═══ PROVIDED ENTRIES

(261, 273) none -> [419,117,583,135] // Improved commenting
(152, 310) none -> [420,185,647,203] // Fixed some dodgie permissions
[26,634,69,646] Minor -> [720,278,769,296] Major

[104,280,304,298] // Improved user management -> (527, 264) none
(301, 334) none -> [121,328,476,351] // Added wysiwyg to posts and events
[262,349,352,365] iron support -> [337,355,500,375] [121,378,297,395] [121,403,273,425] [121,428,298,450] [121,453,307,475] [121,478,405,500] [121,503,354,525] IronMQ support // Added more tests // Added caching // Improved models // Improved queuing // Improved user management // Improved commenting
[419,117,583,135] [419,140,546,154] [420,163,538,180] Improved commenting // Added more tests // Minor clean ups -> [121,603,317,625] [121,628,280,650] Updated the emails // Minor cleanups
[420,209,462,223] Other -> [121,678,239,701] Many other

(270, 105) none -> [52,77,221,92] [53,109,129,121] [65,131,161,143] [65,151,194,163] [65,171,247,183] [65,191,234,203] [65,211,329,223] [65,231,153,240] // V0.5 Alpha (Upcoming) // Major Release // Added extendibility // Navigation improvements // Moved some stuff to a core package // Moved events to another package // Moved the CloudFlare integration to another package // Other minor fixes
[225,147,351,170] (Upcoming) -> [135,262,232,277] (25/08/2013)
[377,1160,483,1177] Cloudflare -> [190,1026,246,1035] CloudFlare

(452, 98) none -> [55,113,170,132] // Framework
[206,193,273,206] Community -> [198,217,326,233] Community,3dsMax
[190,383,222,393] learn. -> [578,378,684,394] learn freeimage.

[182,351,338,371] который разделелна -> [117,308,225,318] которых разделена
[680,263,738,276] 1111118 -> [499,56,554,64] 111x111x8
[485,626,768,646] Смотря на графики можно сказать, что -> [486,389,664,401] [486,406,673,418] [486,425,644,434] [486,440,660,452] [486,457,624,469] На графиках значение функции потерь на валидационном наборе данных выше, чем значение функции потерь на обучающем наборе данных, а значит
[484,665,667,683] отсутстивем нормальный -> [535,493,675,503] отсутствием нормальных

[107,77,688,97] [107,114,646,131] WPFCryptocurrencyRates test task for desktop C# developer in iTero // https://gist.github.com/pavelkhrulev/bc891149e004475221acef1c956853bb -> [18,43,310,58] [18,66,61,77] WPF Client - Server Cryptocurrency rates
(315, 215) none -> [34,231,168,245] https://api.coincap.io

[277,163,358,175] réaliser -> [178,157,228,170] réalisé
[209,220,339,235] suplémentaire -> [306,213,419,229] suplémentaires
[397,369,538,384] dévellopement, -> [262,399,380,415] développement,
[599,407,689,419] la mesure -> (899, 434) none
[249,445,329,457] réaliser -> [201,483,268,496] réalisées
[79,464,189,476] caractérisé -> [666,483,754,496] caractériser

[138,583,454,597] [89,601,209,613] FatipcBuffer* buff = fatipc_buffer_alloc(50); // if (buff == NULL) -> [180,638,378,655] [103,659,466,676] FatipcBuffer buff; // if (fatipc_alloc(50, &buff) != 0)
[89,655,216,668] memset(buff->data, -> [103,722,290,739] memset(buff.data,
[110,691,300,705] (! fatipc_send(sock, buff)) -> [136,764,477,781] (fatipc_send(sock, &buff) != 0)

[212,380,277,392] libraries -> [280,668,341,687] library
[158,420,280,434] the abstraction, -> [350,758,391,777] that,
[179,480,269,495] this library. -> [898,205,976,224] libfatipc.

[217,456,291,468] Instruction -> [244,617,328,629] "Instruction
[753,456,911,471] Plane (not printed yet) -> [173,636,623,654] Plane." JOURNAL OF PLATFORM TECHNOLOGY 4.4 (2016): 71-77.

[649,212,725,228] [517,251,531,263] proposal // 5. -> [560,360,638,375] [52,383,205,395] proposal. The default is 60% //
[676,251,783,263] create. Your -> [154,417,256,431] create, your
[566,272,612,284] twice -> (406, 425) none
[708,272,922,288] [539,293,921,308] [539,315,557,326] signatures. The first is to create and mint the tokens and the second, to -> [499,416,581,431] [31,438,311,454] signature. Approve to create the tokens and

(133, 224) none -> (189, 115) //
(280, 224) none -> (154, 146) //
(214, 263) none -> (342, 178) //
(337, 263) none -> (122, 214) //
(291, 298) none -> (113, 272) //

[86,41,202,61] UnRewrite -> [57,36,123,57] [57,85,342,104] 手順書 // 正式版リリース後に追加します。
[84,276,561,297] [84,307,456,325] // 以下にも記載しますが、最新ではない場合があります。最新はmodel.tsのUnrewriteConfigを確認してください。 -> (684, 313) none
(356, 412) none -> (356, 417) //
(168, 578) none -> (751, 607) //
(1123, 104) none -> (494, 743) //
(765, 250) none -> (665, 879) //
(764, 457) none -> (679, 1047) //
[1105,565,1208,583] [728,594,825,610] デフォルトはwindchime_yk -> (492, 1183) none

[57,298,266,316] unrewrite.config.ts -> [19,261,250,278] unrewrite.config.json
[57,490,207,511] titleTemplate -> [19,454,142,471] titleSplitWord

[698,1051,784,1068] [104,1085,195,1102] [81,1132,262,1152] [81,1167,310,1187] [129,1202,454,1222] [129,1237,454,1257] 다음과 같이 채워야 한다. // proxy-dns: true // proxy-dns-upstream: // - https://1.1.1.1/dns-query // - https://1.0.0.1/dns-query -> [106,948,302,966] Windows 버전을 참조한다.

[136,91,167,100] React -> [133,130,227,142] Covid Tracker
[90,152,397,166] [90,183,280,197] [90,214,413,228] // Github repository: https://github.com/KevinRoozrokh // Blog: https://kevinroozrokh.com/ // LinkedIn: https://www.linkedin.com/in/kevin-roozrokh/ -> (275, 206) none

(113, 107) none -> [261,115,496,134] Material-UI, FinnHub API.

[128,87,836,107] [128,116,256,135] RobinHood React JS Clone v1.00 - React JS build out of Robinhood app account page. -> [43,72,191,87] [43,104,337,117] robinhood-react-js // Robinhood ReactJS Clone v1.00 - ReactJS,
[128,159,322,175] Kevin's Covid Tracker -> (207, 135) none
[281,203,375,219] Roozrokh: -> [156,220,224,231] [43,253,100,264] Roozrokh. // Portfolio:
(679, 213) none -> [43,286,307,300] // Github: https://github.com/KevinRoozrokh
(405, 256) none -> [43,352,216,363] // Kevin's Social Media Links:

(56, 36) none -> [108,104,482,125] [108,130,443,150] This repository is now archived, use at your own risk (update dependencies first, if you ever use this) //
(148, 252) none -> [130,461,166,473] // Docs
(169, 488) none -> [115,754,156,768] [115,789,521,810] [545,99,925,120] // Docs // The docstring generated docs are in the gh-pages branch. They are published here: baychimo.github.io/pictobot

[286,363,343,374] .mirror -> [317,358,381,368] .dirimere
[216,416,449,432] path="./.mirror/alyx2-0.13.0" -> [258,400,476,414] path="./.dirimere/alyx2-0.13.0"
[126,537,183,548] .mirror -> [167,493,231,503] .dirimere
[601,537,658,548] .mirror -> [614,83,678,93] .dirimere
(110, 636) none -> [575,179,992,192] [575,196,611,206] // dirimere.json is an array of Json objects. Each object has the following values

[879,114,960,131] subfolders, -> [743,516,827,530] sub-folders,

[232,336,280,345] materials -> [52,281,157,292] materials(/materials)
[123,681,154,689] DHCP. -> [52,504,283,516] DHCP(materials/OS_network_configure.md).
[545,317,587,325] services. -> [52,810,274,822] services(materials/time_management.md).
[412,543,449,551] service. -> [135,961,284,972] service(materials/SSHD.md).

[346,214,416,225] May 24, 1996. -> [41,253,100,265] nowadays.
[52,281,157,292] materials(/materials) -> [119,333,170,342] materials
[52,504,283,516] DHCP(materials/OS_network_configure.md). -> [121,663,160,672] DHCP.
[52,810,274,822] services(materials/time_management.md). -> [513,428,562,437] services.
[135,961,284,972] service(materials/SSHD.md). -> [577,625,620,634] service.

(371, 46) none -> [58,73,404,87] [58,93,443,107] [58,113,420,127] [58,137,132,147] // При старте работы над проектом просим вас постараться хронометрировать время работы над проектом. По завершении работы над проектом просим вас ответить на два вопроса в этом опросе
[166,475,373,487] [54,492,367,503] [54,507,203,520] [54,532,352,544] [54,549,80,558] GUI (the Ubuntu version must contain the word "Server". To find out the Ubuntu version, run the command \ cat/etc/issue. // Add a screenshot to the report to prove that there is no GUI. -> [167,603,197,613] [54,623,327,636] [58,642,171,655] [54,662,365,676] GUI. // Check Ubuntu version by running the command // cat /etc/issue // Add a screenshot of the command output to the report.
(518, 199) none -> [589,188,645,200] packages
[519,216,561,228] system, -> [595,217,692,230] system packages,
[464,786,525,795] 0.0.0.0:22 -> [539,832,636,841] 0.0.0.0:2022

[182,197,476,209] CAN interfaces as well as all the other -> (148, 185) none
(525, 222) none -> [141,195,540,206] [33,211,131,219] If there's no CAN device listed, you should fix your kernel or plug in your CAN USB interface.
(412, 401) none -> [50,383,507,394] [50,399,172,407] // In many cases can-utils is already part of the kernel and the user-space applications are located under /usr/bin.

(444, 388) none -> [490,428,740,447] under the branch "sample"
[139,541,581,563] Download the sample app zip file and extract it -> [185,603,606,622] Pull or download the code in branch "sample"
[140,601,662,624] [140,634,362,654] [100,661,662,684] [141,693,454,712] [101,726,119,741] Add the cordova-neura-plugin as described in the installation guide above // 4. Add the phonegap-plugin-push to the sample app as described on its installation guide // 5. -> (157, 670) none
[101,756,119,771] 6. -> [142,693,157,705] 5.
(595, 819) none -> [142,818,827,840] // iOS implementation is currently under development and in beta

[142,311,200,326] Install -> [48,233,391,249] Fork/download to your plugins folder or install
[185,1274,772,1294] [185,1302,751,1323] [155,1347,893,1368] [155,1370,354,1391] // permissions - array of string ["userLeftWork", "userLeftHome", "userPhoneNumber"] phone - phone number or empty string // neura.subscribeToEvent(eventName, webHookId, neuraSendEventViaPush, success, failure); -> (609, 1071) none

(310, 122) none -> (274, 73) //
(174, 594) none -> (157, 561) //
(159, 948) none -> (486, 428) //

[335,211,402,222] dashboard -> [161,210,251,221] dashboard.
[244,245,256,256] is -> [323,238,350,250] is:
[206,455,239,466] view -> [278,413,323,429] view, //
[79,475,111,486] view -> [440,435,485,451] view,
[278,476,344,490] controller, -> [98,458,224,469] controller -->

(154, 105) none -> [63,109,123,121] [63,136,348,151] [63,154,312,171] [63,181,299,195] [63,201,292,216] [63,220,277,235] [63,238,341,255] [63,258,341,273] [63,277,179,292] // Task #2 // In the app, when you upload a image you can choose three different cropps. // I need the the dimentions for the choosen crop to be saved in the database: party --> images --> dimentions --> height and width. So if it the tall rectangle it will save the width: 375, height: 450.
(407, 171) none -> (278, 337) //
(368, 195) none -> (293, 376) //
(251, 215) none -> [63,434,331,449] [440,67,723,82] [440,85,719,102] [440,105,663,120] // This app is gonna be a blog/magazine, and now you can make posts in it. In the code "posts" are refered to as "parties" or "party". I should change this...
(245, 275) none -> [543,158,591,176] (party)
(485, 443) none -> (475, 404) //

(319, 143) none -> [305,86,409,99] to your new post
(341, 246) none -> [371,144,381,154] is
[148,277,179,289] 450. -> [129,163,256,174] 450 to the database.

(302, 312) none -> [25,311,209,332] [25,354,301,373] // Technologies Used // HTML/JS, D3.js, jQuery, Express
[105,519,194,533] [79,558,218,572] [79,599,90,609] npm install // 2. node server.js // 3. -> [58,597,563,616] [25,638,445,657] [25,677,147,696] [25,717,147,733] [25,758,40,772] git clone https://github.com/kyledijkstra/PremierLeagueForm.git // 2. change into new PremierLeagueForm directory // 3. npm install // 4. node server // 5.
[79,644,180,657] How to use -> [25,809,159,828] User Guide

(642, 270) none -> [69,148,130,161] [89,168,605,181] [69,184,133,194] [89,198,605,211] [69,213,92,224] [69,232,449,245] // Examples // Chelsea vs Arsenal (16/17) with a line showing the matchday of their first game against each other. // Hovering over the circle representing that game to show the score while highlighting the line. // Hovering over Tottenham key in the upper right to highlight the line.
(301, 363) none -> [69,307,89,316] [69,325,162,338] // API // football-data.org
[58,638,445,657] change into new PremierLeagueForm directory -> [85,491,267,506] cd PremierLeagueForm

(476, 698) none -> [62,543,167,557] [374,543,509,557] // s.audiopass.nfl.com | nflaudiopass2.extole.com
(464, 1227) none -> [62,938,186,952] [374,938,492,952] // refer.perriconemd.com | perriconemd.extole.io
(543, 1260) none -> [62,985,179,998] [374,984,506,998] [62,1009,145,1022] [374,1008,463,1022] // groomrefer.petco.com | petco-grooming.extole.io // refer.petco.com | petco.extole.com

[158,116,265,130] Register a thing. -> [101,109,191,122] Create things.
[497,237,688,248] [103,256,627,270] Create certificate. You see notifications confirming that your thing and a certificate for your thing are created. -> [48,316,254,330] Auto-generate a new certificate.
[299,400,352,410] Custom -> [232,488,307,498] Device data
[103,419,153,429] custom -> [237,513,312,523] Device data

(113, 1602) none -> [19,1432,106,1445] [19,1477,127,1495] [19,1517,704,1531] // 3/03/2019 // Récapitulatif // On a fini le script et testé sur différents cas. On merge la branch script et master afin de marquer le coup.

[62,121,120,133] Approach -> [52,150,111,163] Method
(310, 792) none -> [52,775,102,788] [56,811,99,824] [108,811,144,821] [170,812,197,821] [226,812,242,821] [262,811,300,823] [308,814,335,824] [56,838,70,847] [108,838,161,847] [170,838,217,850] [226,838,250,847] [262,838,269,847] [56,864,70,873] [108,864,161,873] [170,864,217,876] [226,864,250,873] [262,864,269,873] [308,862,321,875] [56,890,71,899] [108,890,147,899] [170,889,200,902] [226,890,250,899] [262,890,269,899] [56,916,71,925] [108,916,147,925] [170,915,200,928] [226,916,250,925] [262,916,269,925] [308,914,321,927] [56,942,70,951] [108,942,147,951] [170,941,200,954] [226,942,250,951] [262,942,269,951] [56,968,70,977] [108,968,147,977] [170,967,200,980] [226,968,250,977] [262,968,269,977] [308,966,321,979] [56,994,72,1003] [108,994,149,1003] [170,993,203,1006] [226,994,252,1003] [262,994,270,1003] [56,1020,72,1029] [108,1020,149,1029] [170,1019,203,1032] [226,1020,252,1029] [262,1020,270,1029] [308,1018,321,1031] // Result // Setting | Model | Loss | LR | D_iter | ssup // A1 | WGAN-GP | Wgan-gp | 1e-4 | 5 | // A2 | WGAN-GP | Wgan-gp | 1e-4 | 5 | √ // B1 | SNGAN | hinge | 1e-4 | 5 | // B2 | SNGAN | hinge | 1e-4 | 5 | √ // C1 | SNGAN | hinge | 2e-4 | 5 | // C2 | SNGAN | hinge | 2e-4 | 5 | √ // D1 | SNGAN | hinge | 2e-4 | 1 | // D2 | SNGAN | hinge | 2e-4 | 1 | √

══════

[PROBLEM REQUIREMENTS]
Write out exactly the lines above from the line with "(280, 224) none -> (154, 146) //" through the line with "(113, 107) none", both of them included, and leave out all other lines.

[EXERCISE RESPONSE]
(280, 224) none -> (154, 146) //
(214, 263) none -> (342, 178) //
(337, 263) none -> (122, 214) //
(291, 298) none -> (113, 272) //

[86,41,202,61] UnRewrite -> [57,36,123,57] [57,85,342,104] 手順書 // 正式版リリース後に追加します。
[84,276,561,297] [84,307,456,325] // 以下にも記載しますが、最新ではない場合があります。最新はmodel.tsのUnrewriteConfigを確認してください。 -> (684, 313) none
(356, 412) none -> (356, 417) //
(168, 578) none -> (751, 607) //
(1123, 104) none -> (494, 743) //
(765, 250) none -> (665, 879) //
(764, 457) none -> (679, 1047) //
[1105,565,1208,583] [728,594,825,610] デフォルトはwindchime_yk -> (492, 1183) none

[57,298,266,316] unrewrite.config.ts -> [19,261,250,278] unrewrite.config.json
[57,490,207,511] titleTemplate -> [19,454,142,471] titleSplitWord

[698,1051,784,1068] [104,1085,195,1102] [81,1132,262,1152] [81,1167,310,1187] [129,1202,454,1222] [129,1237,454,1257] 다음과 같이 채워야 한다. // proxy-dns: true // proxy-dns-upstream: // - https://1.1.1.1/dns-query // - https://1.0.0.1/dns-query -> [106,948,302,966] Windows 버전을 참조한다.

[136,91,167,100] React -> [133,130,227,142] Covid Tracker
[90,152,397,166] [90,183,280,197] [90,214,413,228] // Github repository: https://github.com/KevinRoozrokh // Blog: https://kevinroozrokh.com/ // LinkedIn: https://www.linkedin.com/in/kevin-roozrokh/ -> (275, 206) none

(113, 107) none -> [261,115,496,134] Material-UI, FinnHub API.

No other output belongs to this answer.